Find every line in the records below that holds the word "customer", and copy it out.
* * * *
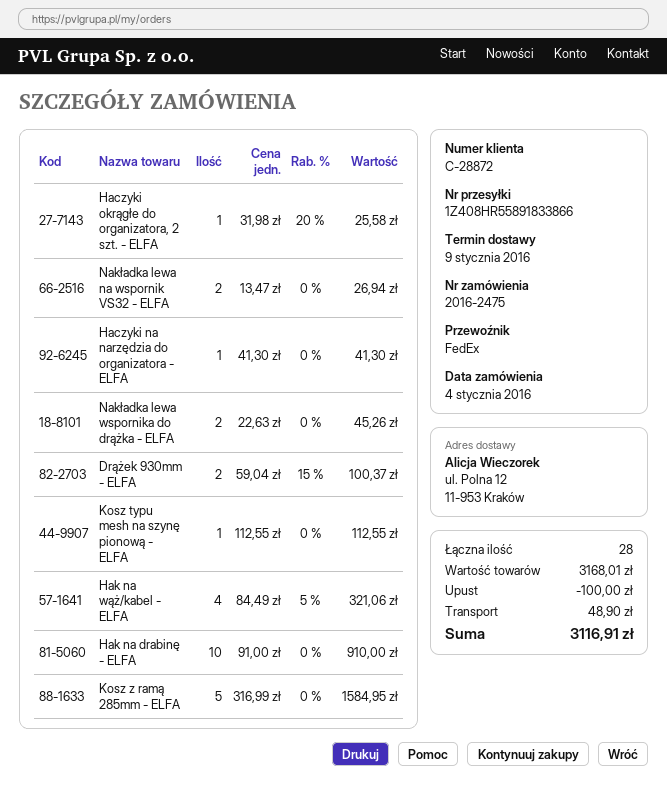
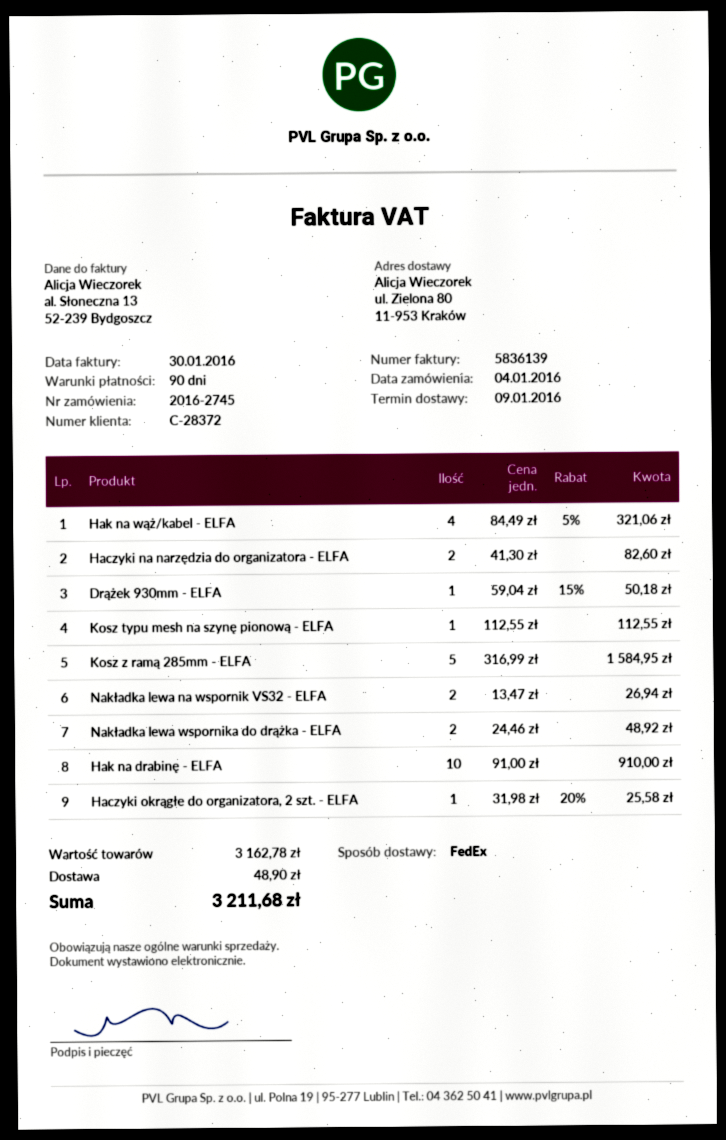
order number: 2016-2475 -> 2016-2745
customer number: C-28872 -> C-28372
ship to: ul. Polna 12, 11-953 Kraków -> ul. Zielona 80, 11-953 Kraków
Haczyki na narzędzia do organizatora - ELFA: 1 x 41.30 = 41.30 -> 2 x 41.30 = 82.60
Nakładka lewa wspornika do drążka - ELFA: 2 x 22.63 = 45.26 -> 2 x 24.46 = 48.92
Drążek 930mm - ELFA: 2 x 59.04 - 15% = 100.37 -> 1 x 59.04 - 15% = 50.18
subtotal: 3168.01 -> 3162.78
discount: 100.00 -> none
total: 3116.91 -> 3211.68

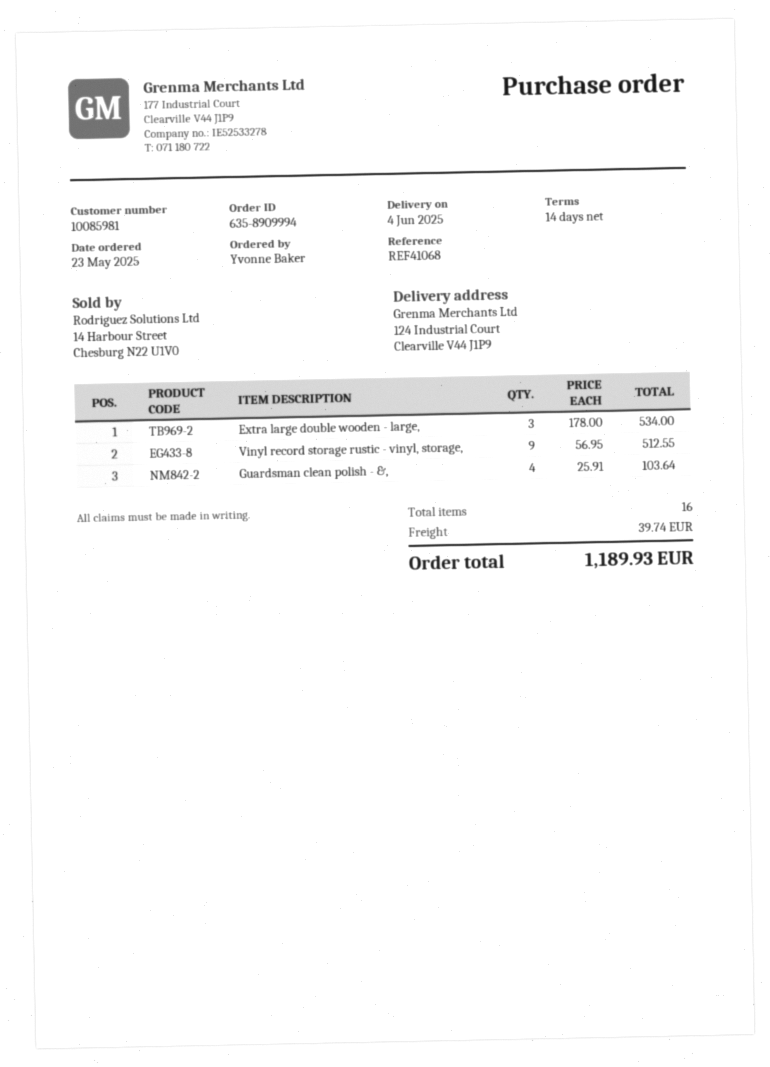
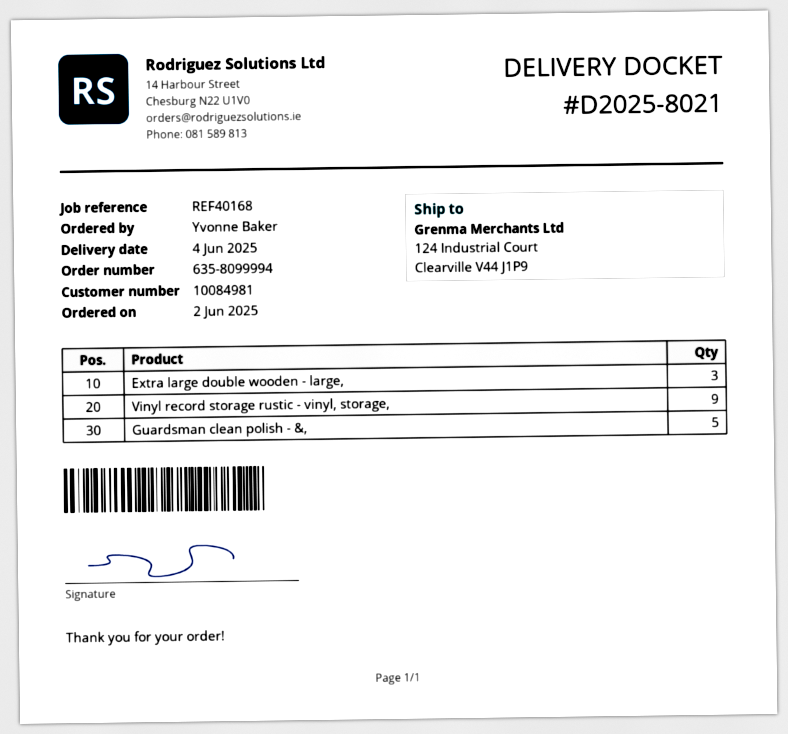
order number: 635-8909994 -> 635-8099994
order date: 2025-05-23 -> 2025-06-02
customer number: 10085981 -> 10084981
reference: REF41068 -> REF40168
Guardsman clean polish - &,: 4 -> 5

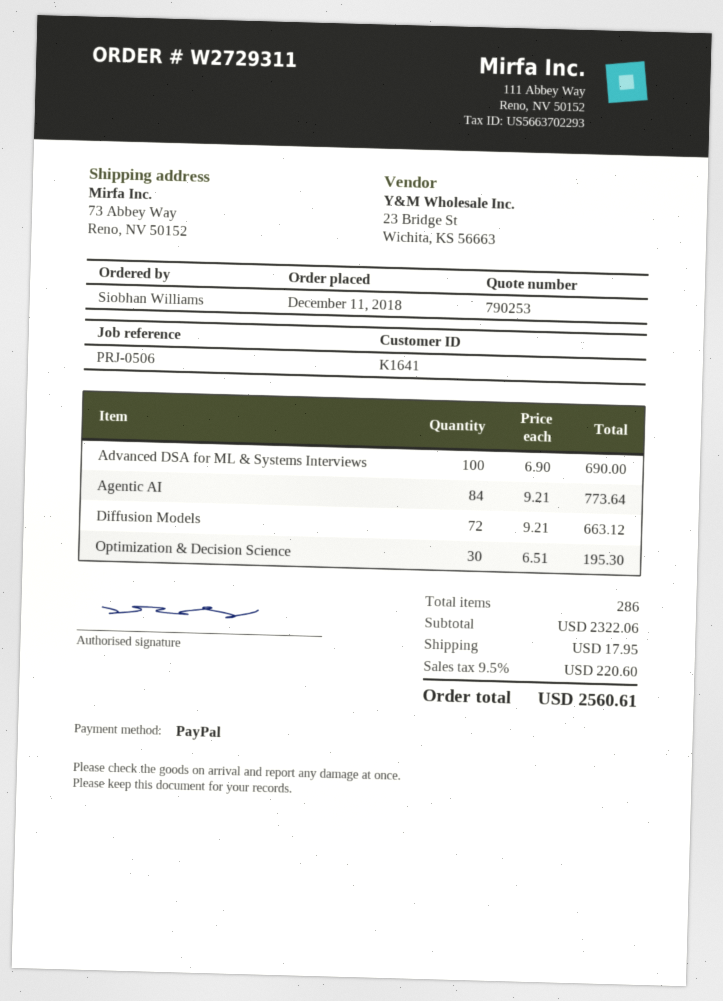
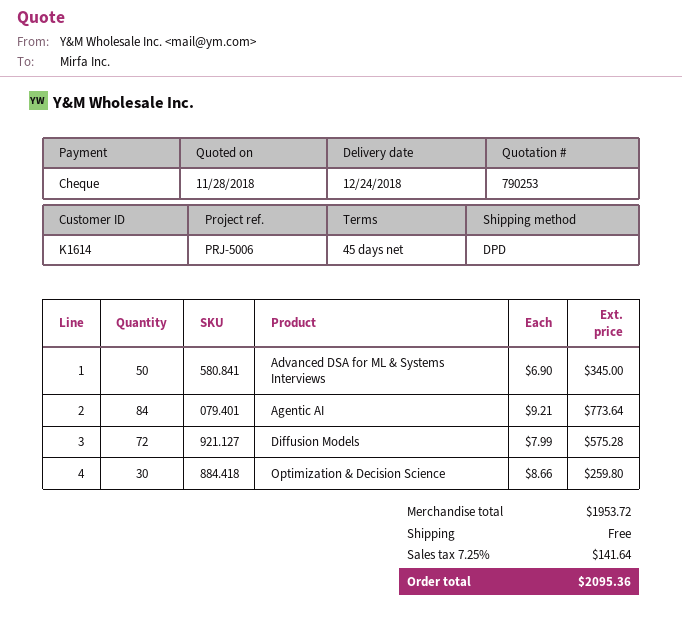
customer number: K1641 -> K1614
reference: PRJ-0506 -> PRJ-5006
payment method: PayPal -> cheque
Advanced DSA for ML & Systems Interviews: 100 x 6.90 = 690.00 -> 50 x 6.90 = 345.00
Diffusion Models: 72 x 9.21 = 663.12 -> 72 x 7.99 = 575.28
Optimization & Decision Science: 30 x 6.51 = 195.30 -> 30 x 8.66 = 259.80
subtotal: 2322.06 -> 1953.72
shipping: 17.95 -> 0.00
tax: 9.5% = 220.60 -> 7.25% = 141.64
total: 2560.61 -> 2095.36

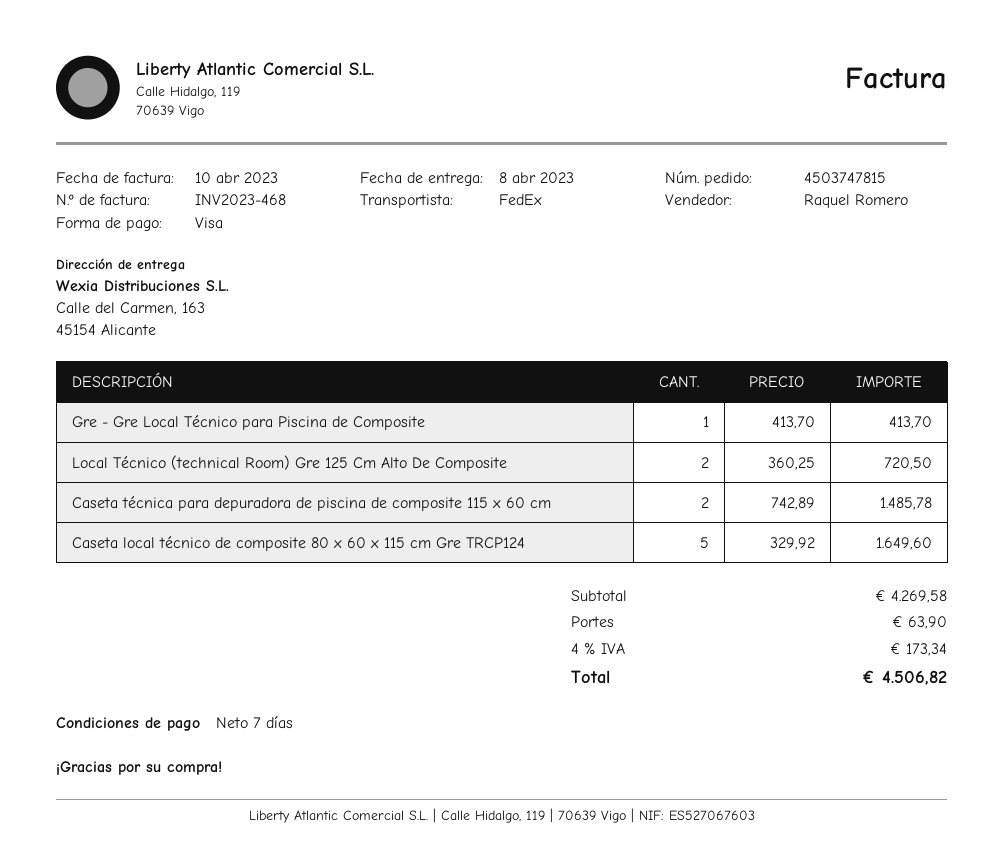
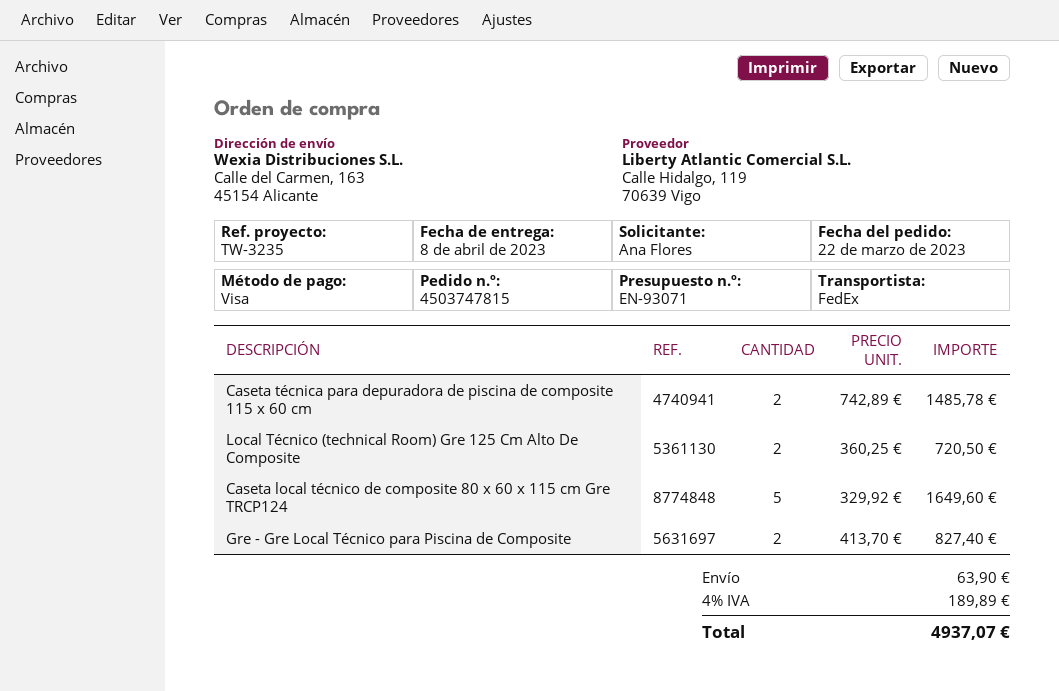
Gre - Gre Local Técnico para Piscina de Composite: 1 x 413.70 = 413.70 -> 2 x 413.70 = 827.40
tax: 4% = 173.34 -> 4% = 189.89
total: 4506.82 -> 4937.07

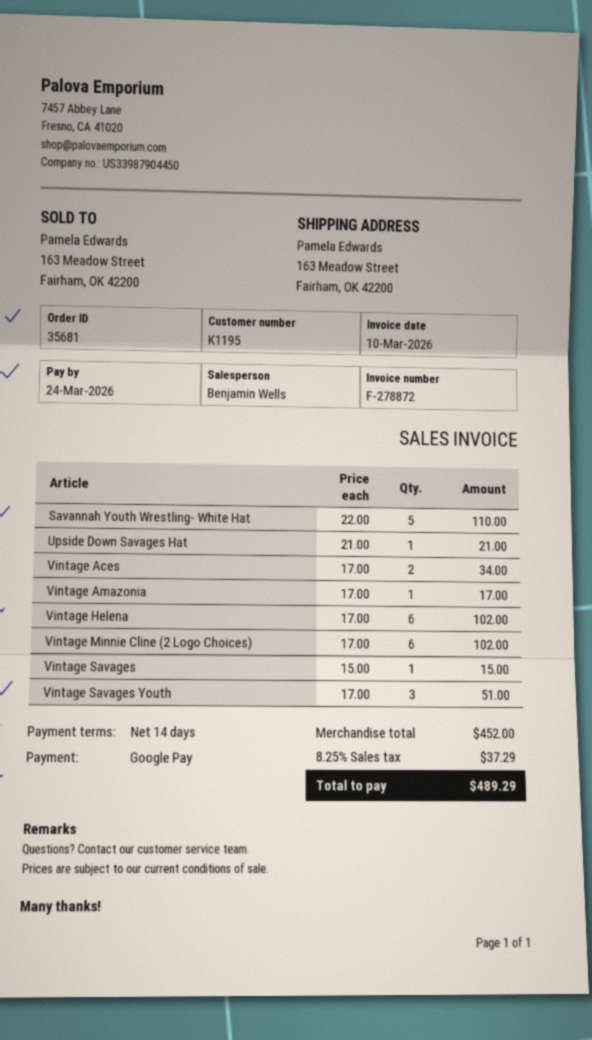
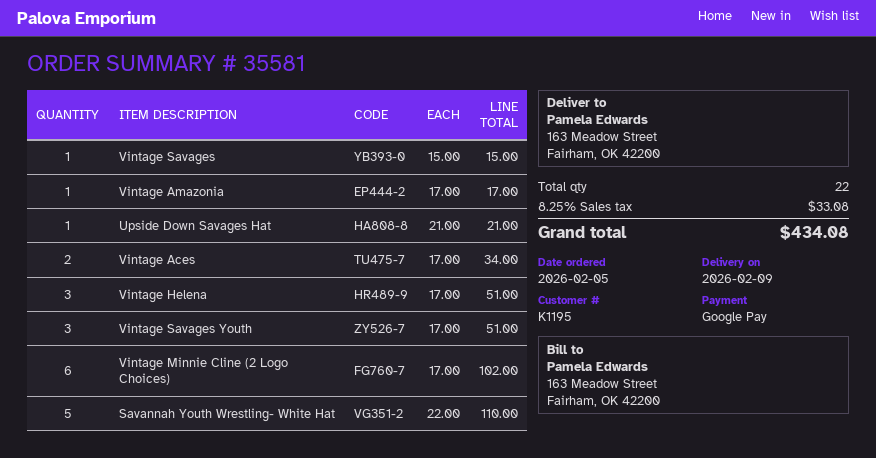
order number: 35681 -> 35581
Vintage Helena: 6 x 17.00 = 102.00 -> 3 x 17.00 = 51.00
tax: 8.25% = 37.29 -> 8.25% = 33.08
total: 489.29 -> 434.08

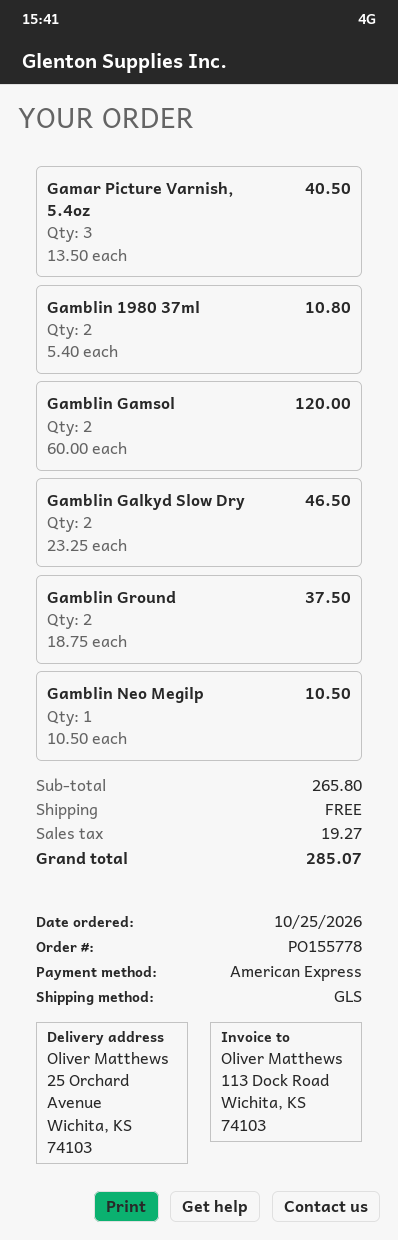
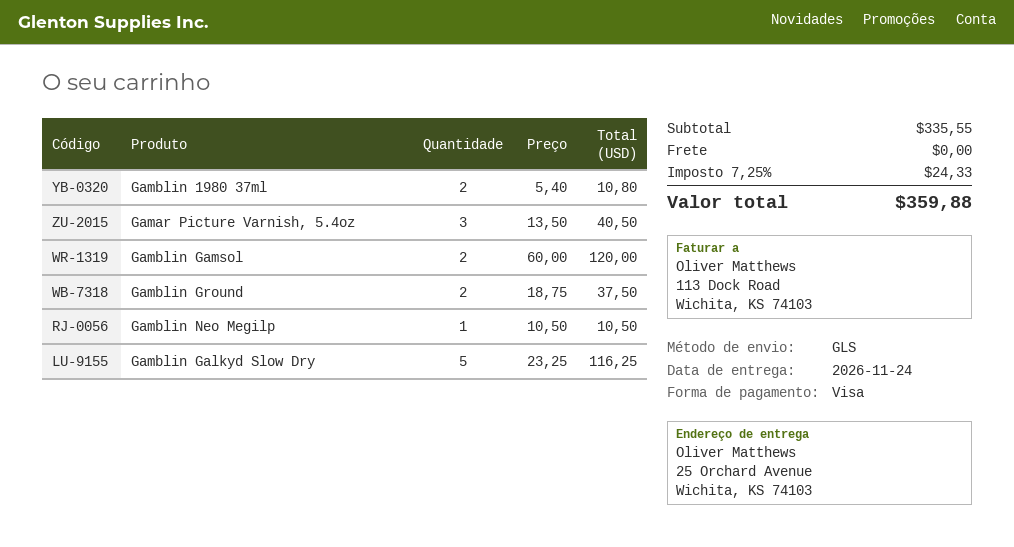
payment method: American Express -> Visa
Gamblin Galkyd Slow Dry: 2 x 23.25 = 46.50 -> 5 x 23.25 = 116.25
subtotal: 265.80 -> 335.55
tax: 19.27 -> 24.33
total: 285.07 -> 359.88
* * * *
**Answer to this exercise**
customer number: C-28872 -> C-28372
customer number: 10085981 -> 10084981
customer number: K1641 -> K1614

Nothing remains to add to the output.